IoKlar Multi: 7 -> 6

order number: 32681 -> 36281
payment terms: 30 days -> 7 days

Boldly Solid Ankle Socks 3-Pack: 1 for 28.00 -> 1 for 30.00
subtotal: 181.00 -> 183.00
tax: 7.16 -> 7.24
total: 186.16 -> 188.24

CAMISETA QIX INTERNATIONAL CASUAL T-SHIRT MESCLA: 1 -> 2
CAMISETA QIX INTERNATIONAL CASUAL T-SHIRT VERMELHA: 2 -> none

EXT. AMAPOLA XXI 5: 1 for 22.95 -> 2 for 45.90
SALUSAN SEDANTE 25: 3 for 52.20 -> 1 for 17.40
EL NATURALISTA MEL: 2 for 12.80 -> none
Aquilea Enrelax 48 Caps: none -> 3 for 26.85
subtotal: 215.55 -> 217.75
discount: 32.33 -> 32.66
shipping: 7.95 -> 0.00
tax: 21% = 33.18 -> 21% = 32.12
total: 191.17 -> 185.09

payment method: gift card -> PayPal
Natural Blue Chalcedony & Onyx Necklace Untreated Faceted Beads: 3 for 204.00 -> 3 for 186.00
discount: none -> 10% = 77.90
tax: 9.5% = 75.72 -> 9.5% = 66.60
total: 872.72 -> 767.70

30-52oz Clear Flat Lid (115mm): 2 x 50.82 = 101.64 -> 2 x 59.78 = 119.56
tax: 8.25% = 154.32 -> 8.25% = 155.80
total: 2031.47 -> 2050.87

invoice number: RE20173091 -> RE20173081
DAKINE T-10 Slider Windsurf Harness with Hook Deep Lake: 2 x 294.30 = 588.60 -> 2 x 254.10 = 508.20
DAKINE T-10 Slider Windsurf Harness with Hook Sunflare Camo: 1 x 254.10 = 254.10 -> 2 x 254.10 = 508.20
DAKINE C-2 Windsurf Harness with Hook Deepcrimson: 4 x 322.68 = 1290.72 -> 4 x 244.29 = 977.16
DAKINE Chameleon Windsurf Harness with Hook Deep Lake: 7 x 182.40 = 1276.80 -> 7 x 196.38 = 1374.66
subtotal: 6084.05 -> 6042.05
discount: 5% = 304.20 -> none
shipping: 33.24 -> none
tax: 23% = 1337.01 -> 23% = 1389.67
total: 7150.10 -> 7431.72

----

Repeat each record verbatim.

SOLUTION TO THIS PROBLEM:
IoKlar Multi: 7 -> 6

order number: 32681 -> 36281
payment terms: 30 days -> 7 days

Boldly Solid Ankle Socks 3-Pack: 1 for 28.00 -> 1 for 30.00
subtotal: 181.00 -> 183.00
tax: 7.16 -> 7.24
total: 186.16 -> 188.24

CAMISETA QIX INTERNATIONAL CASUAL T-SHIRT MESCLA: 1 -> 2
CAMISETA QIX INTERNATIONAL CASUAL T-SHIRT VERMELHA: 2 -> none

EXT. AMAPOLA XXI 5: 1 for 22.95 -> 2 for 45.90
SALUSAN SEDANTE 25: 3 for 52.20 -> 1 for 17.40
EL NATURALISTA MEL: 2 for 12.80 -> none
Aquilea Enrelax 48 Caps: none -> 3 for 26.85
subtotal: 215.55 -> 217.75
discount: 32.33 -> 32.66
shipping: 7.95 -> 0.00
tax: 21% = 33.18 -> 21% = 32.12
total: 191.17 -> 185.09

payment method: gift card -> PayPal
Natural Blue Chalcedony & Onyx Necklace Untreated Faceted Beads: 3 for 204.00 -> 3 for 186.00
discount: none -> 10% = 77.90
tax: 9.5% = 75.72 -> 9.5% = 66.60
total: 872.72 -> 767.70

30-52oz Clear Flat Lid (115mm): 2 x 50.82 = 101.64 -> 2 x 59.78 = 119.56
tax: 8.25% = 154.32 -> 8.25% = 155.80
total: 2031.47 -> 2050.87

invoice number: RE20173091 -> RE20173081
DAKINE T-10 Slider Windsurf Harness with Hook Deep Lake: 2 x 294.30 = 588.60 -> 2 x 254.10 = 508.20
DAKINE T-10 Slider Windsurf Harness with Hook Sunflare Camo: 1 x 254.10 = 254.10 -> 2 x 254.10 = 508.20
DAKINE C-2 Windsurf Harness with Hook Deepcrimson: 4 x 322.68 = 1290.72 -> 4 x 244.29 = 977.16
DAKINE Chameleon Windsurf Harness with Hook Deep Lake: 7 x 182.40 = 1276.80 -> 7 x 196.38 = 1374.66
subtotal: 6084.05 -> 6042.05
discount: 5% = 304.20 -> none
shipping: 33.24 -> none
tax: 23% = 1337.01 -> 23% = 1389.67
total: 7150.10 -> 7431.72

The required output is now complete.